Keywords: Chemistry ; Polymer and Materials Science

Source: Wiley InterScience Backfile Collection 1832-2000

Topics: Chemistry and Pharmacology

Notes: The changes in the structure of leucoemeraldine (LM) and emeraldine (EM) base upon doping by perchlorate anions are studied by X-ray photoelectron spectroscopy (XPS) and infrared (IR) absorption spectroscopy. In the case of LM, interactions of the amine nitrogens with the perchlorate anions result in a nitrogenonium ion structure analogous to that arising from the protonation of imine nitrogens in EM by HCl except the chloride anion in the latter has been replaced by the perchlorate anion.
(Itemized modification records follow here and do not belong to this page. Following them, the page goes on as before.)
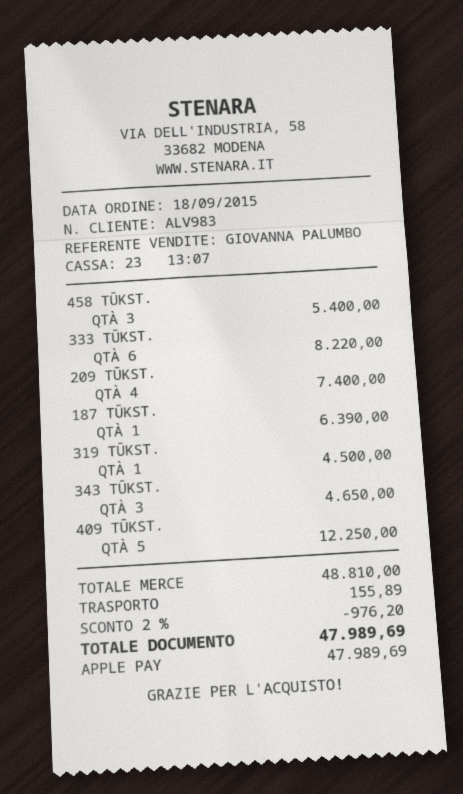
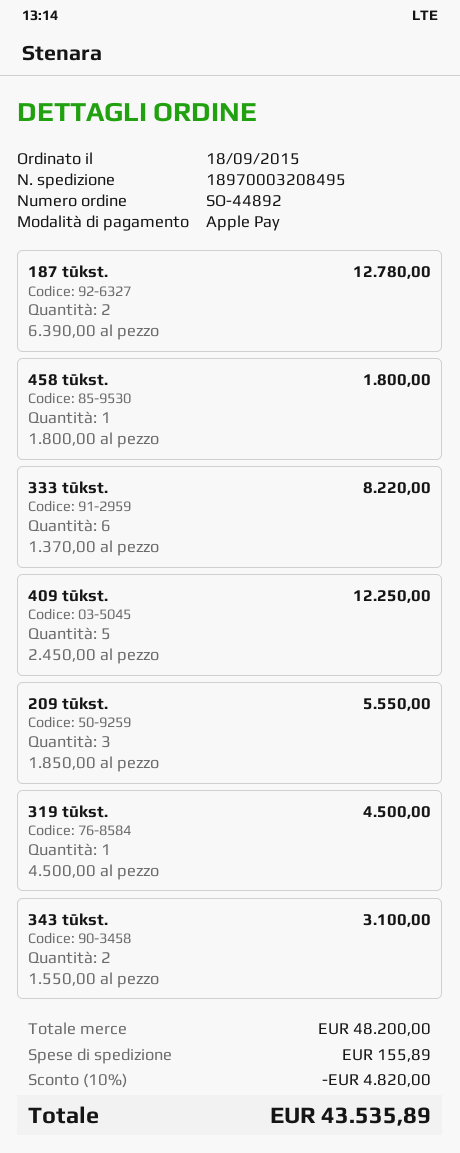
458 TŪKST.: 3 for 5400.00 -> 1 for 1800.00
209 TŪKST.: 4 for 7400.00 -> 3 for 5550.00
187 TŪKST.: 1 for 6390.00 -> 2 for 12780.00
343 TŪKST.: 3 for 4650.00 -> 2 for 3100.00
subtotal: 48810.00 -> 48200.00
discount: 2% = 976.20 -> 10% = 4820.00
total: 47989.69 -> 43535.89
A small amount of partially ionic and covalent chlorine is also incorporated in the LM-perchlorate complexes. The maximum electrical conductivity that is achieved in these complexes is about 4 S/cm. In contrast, the maximum conductivity of the EM-perchlorate complexes is three orders of magnitude lower. The interactions of perchlorate anions with EM base result in the preferential disappearance of the imine units over the amine units.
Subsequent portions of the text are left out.